LLVM is not the only interesting target for such optimization scenario. Another target is OpenCL. However, most graphic card vendors and Intel (dont know about AMD?) rely on LLVM for their OpenCL implementations already. So it appears there is no way around LLVM …

Quick and dirty tests and misleading results

Today this blog post popped up on my desktop. It describes a quick attempt to outperform the variance function of our friend library MathNet.Numerics by utilizing the Task Parallel Library from within F#. It obviously worked out – by a factor of 10! Since this seemed strange to me, I couldn’t resist to make my own (very quick and dirty) comparison.

The code:

using System;
using System.Collections.Generic;
using System.Linq;
using System.Text;
using ILNumerics; 
using MathNet; 
using MathNet.Numerics.Statistics; 
using System.Diagnostics; 

namespace ConsoleApplication6 {
    class Program : ILMath {
        static void Main(string[] args) {
            long ms = 0; 
            int n = 10000000; 
            int it = 100; 

            ILArray<double> A = randn(1,n);
            Stopwatch sw = new Stopwatch(); 
            for (int i = 0; i < it; i++) {
                sw.Restart(); 
                ILArray<double> B = var(A);
                sw.Stop(); 
                ms += sw.ElapsedMilliseconds; 
            }
            Console.WriteLine("ILNumerics needed: {0} ms",ms/(float)it); 
            
            double[] storage = A.ToArray();
            ms = 0; 
            for (int i = 0; i < it; i++) {
                sw.Restart();
                double a = Statistics.Variance(storage); 
                sw.Stop();
                ms += sw.ElapsedMilliseconds;
            }
            Console.WriteLine("Mathnet.Numerics needed: {0} ms", ms / (float)it); 
            Console.ReadKey(); 
        }
    }
}

The result:

ILNumerics needed: 101,87 ms
Mathnet.Numerics needed: 433,67 ms

So the performance of the MathNet implementation is actually not too bad.

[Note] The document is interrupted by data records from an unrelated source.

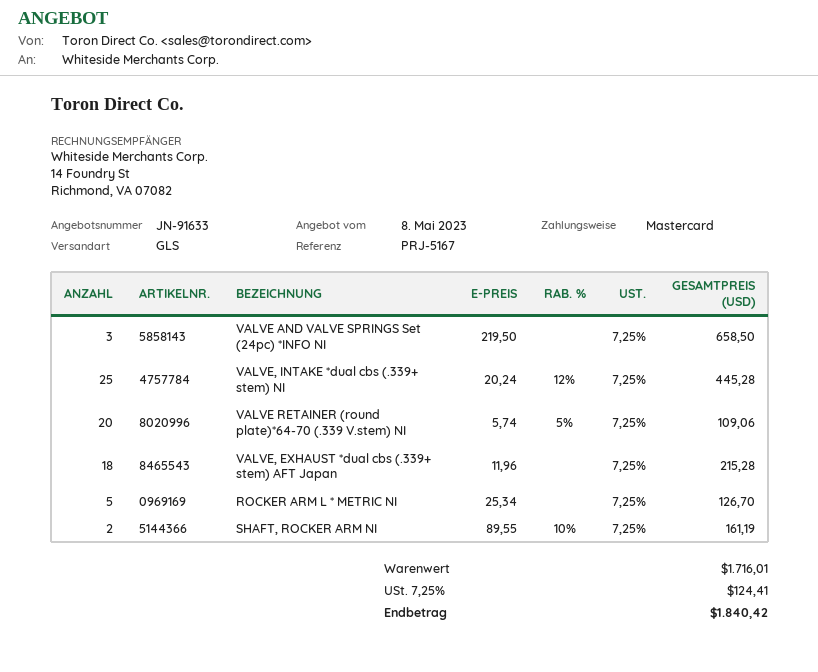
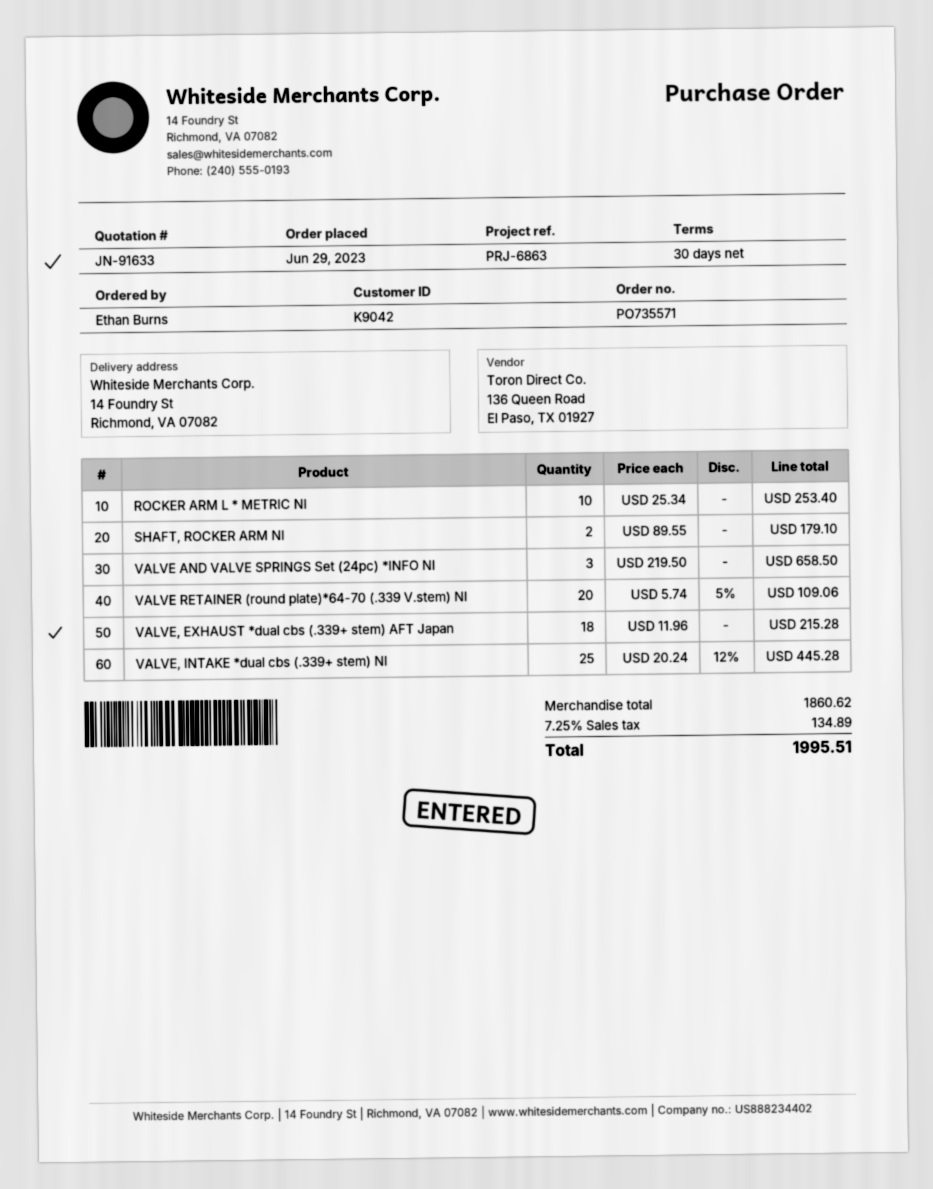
reference: PRJ-5167 -> PRJ-6863
ROCKER ARM L * METRIC NI: 5 x 25.34 = 126.70 -> 10 x 25.34 = 253.40
SHAFT, ROCKER ARM NI: 2 x 89.55 - 10% = 161.19 -> 2 x 89.55 = 179.10
subtotal: 1716.01 -> 1860.62
tax: 7.25% = 124.41 -> 7.25% = 134.89
total: 1840.42 -> 1995.51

ILNumerics does parallelize the var() function (the test run on a dual core) and uses unsafe pointer optimized code for the iteration. So a factor of 4 over MathNet is reasonable. I suppose, the speedup of 10 in the referenced F# blog post is more a measure of memory bandwith. The test there have not been repeatedly run and so it appears, the given implementation is advantageous in terms of memory accesses. Possibly some prefetch of cachelines or similar is going on.